[DATASET RECORDS]

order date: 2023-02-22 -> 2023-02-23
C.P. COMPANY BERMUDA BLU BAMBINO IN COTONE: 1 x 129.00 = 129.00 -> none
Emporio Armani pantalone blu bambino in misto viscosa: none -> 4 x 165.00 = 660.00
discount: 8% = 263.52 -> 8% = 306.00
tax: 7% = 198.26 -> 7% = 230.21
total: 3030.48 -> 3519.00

...

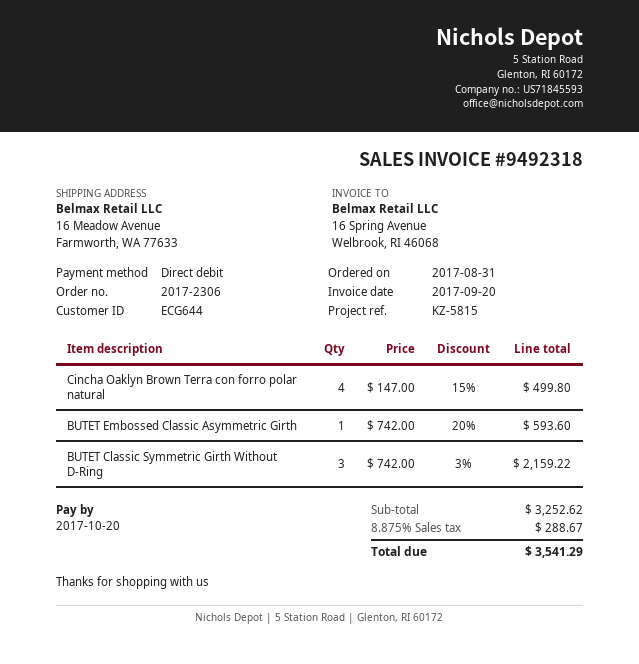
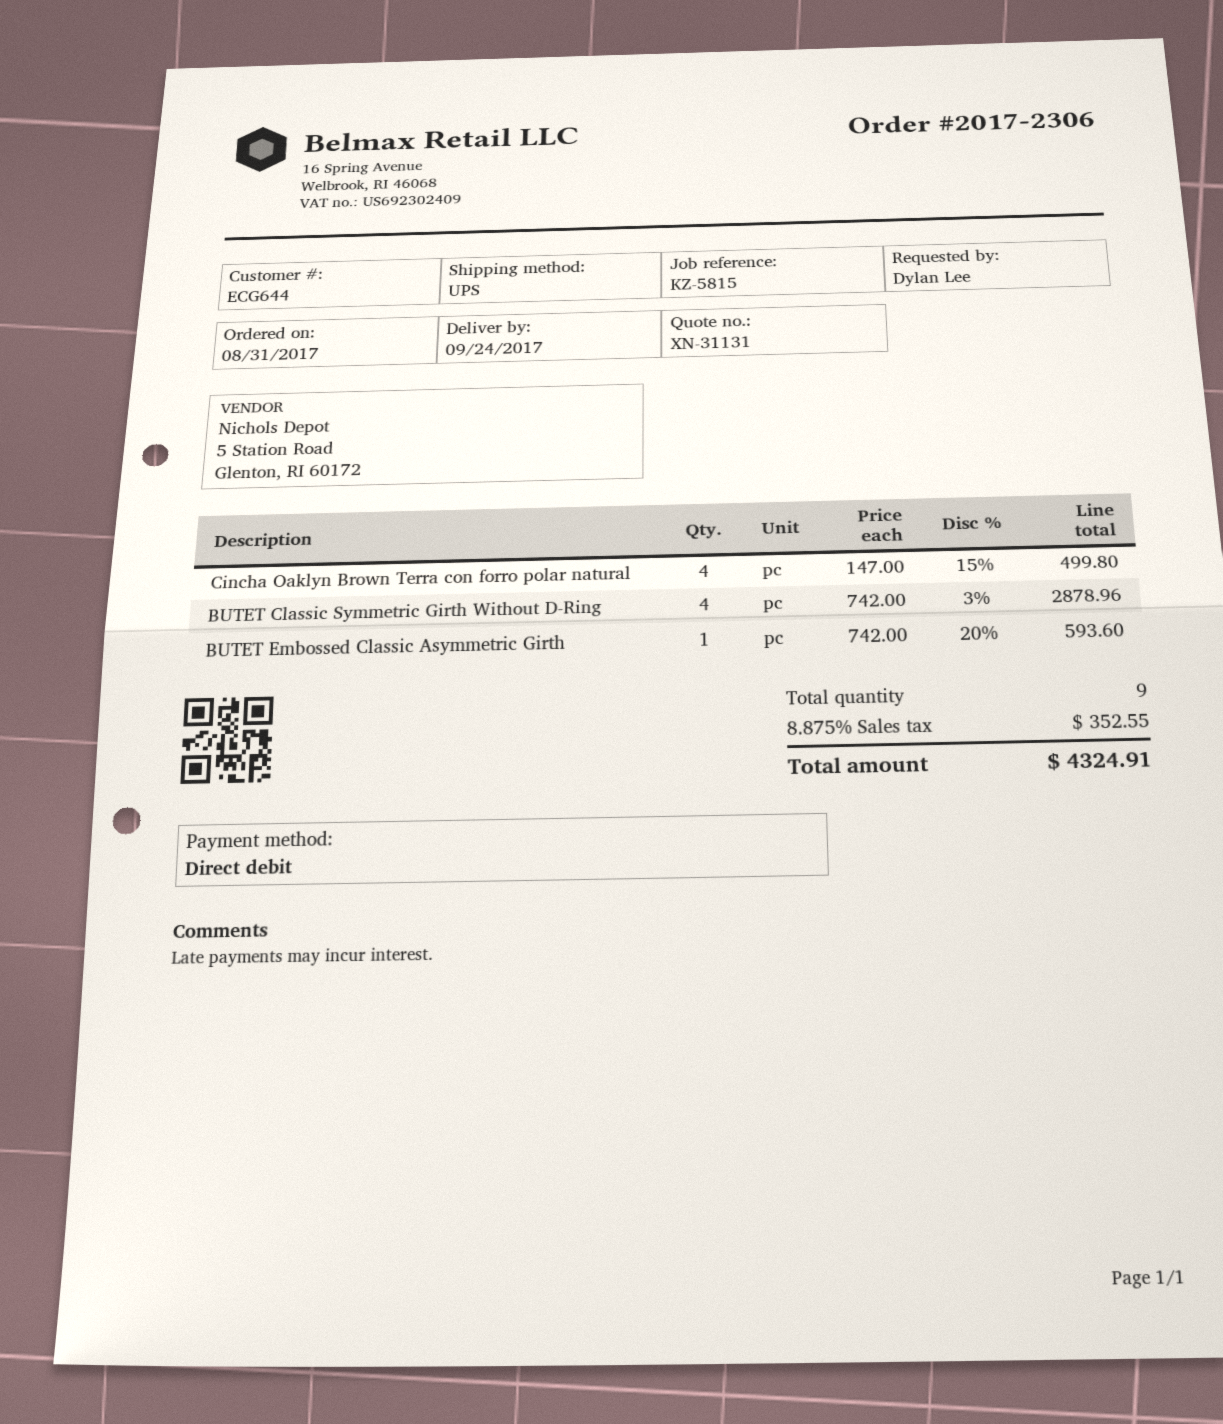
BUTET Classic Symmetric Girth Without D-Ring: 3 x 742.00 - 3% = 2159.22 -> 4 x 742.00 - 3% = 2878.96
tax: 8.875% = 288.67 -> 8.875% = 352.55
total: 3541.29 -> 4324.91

[WORK TO COMPLETE]
All that is wanted is a faithful reproduction of the line above with "order date: 2023-02-22 -> 2023-02-23", the line with "total: 3030.48 -> 3519.00", and every line in between.

[YOUR SOLUTION]
order date: 2023-02-22 -> 2023-02-23
C.P. COMPANY BERMUDA BLU BAMBINO IN COTONE: 1 x 129.00 = 129.00 -> none
Emporio Armani pantalone blu bambino in misto viscosa: none -> 4 x 165.00 = 660.00
discount: 8% = 263.52 -> 8% = 306.00
tax: 7% = 198.26 -> 7% = 230.21
total: 3030.48 -> 3519.00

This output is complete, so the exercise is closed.